[Content revision data]
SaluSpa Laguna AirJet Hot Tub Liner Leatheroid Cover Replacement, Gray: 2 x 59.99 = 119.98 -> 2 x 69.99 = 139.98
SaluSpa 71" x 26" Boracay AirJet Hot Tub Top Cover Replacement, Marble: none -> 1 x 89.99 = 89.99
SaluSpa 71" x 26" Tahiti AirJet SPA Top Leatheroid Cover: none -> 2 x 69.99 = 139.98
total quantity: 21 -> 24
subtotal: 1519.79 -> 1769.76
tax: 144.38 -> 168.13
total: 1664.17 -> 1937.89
---
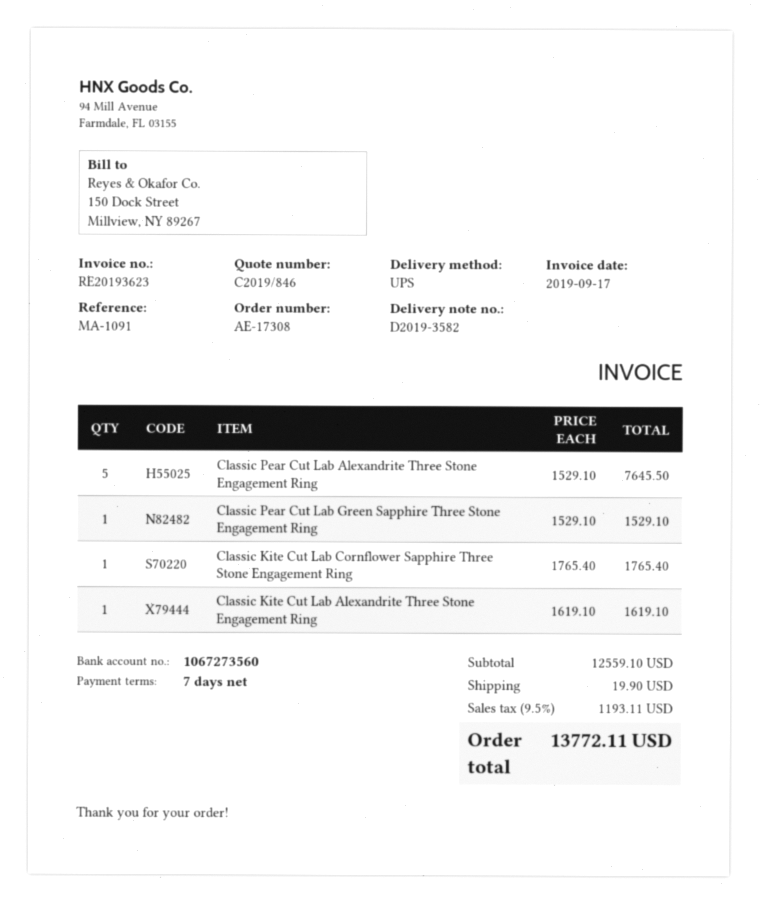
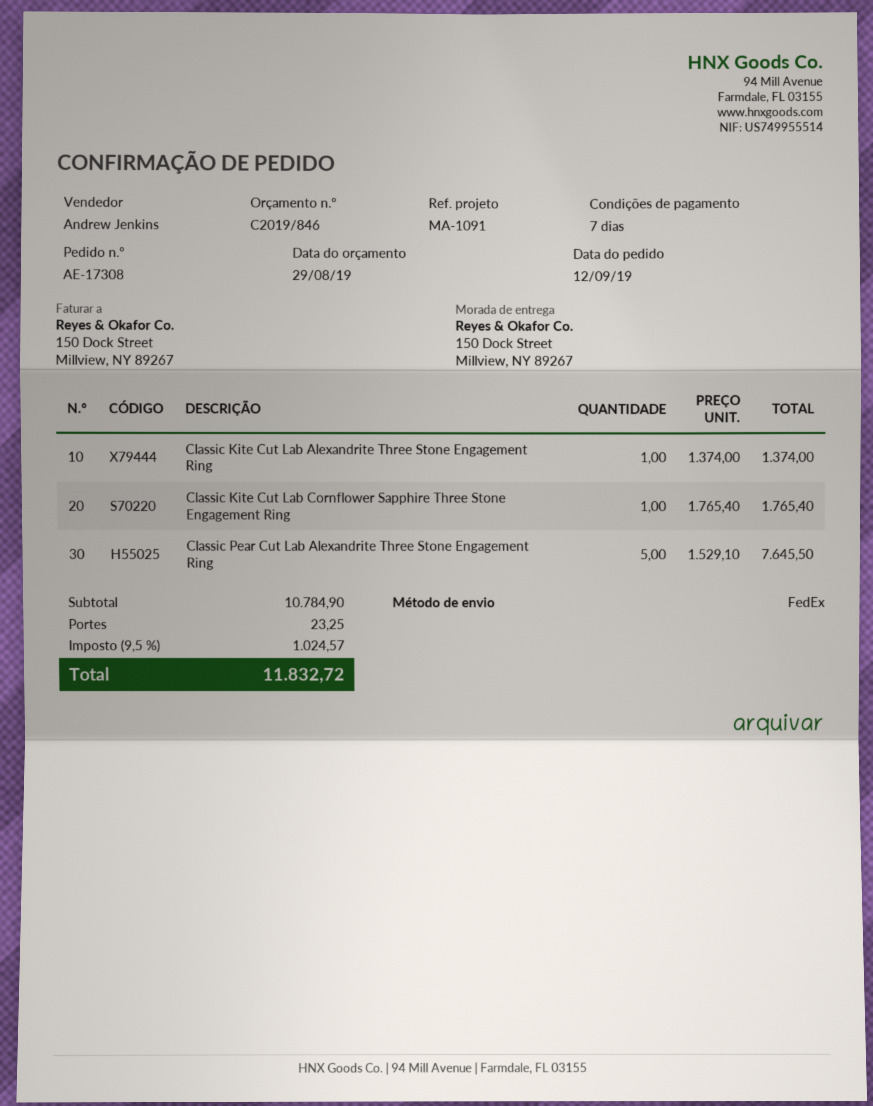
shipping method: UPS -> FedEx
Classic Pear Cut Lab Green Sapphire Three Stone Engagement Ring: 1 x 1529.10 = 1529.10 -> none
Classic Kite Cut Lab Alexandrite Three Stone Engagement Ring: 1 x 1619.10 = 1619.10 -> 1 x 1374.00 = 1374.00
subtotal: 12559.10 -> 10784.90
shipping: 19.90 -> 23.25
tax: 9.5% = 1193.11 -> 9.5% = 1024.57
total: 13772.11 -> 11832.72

Try it —
Starting at the line above that holds "none -> 2 x 69.99 = 139.98" and ending at the line that holds "total: 1664.17 -> 1937.89", transcribe each line exactly and include no other lines.

Output below —
SaluSpa 71" x 26" Tahiti AirJet SPA Top Leatheroid Cover: none -> 2 x 69.99 = 139.98
total quantity: 21 -> 24
subtotal: 1519.79 -> 1769.76
tax: 144.38 -> 168.13
total: 1664.17 -> 1937.89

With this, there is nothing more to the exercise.